Üçüncü kutup, toplumun bütün ezilen, dışlanan, ihmal edilen, sömürülen, yok sayılan kesimlerinin itirazlarının, öfkelerinin, dayanışmalarının, mücadelelerinin cebirsel toplamıdır. Bu güçlerin itiraz ve direnişleri ve değişim iradesi siyasetin onları hesaba katıp katmadığından bağımsız olarak tabanda sürüp giden mücadelelerin maddesini oluşturuyor. Hiçbir dinamiği azımsamaksızın bu toplamı ortaya çıkartacak ve onların faaliyetini siyasete tercüme edecek bir toplumsal ve ekolojik ittifak -işte 31 Mart sonrası yıkılan güç dengesini değişim iradesi istikametinde sevk edecek olan tılsım buradadır.

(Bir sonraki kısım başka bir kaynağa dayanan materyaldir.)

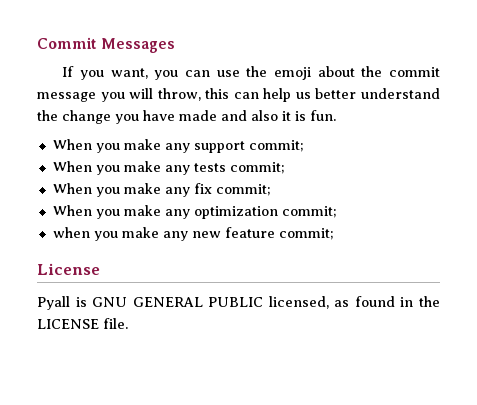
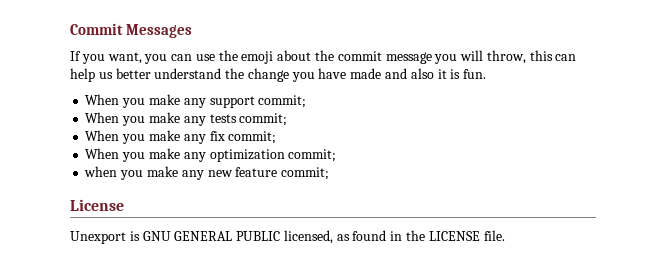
[37,296,70,310] Pyall -> [70,231,126,244] Unexport

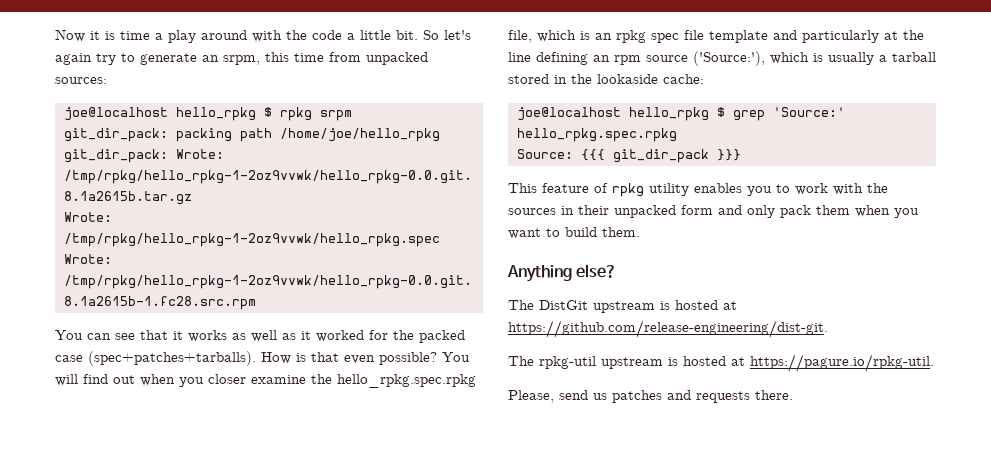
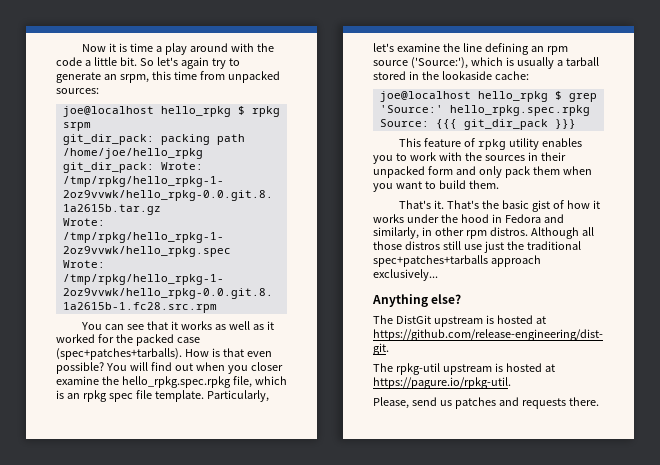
[709,30,898,43] template and particularly at -> [154,390,269,402] [373,43,440,52] template. Particularly, let's examine
(640, 232) none -> [398,200,600,212] [373,214,564,223] [373,227,594,239] [373,241,581,253] [373,255,541,267] [373,269,438,281] // That's it. That's the basic gist of how it works under the hood in Fedora and similarly, in other rpm distros. Although all those distros still use just the traditional spec+patches+tarballs approach exclusively...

Bu irade ne kadar derine inerse umut ve başarı olasılığı o kadar yüksek olacaktır. Kaos umutsuzluk ve yönsüzlükten doğar. Bu akıbetten kaçınmak isteyen politik güçlerin sorumluluğu, halka değişimin gerçek bir imkan olduğunu deneyimleyebileceği umut ve toplumsal hareketliliğinin simbiyotik birliğinin kapılarını açmak üzere birbirlerine ve halka yaklaşmalarındadır.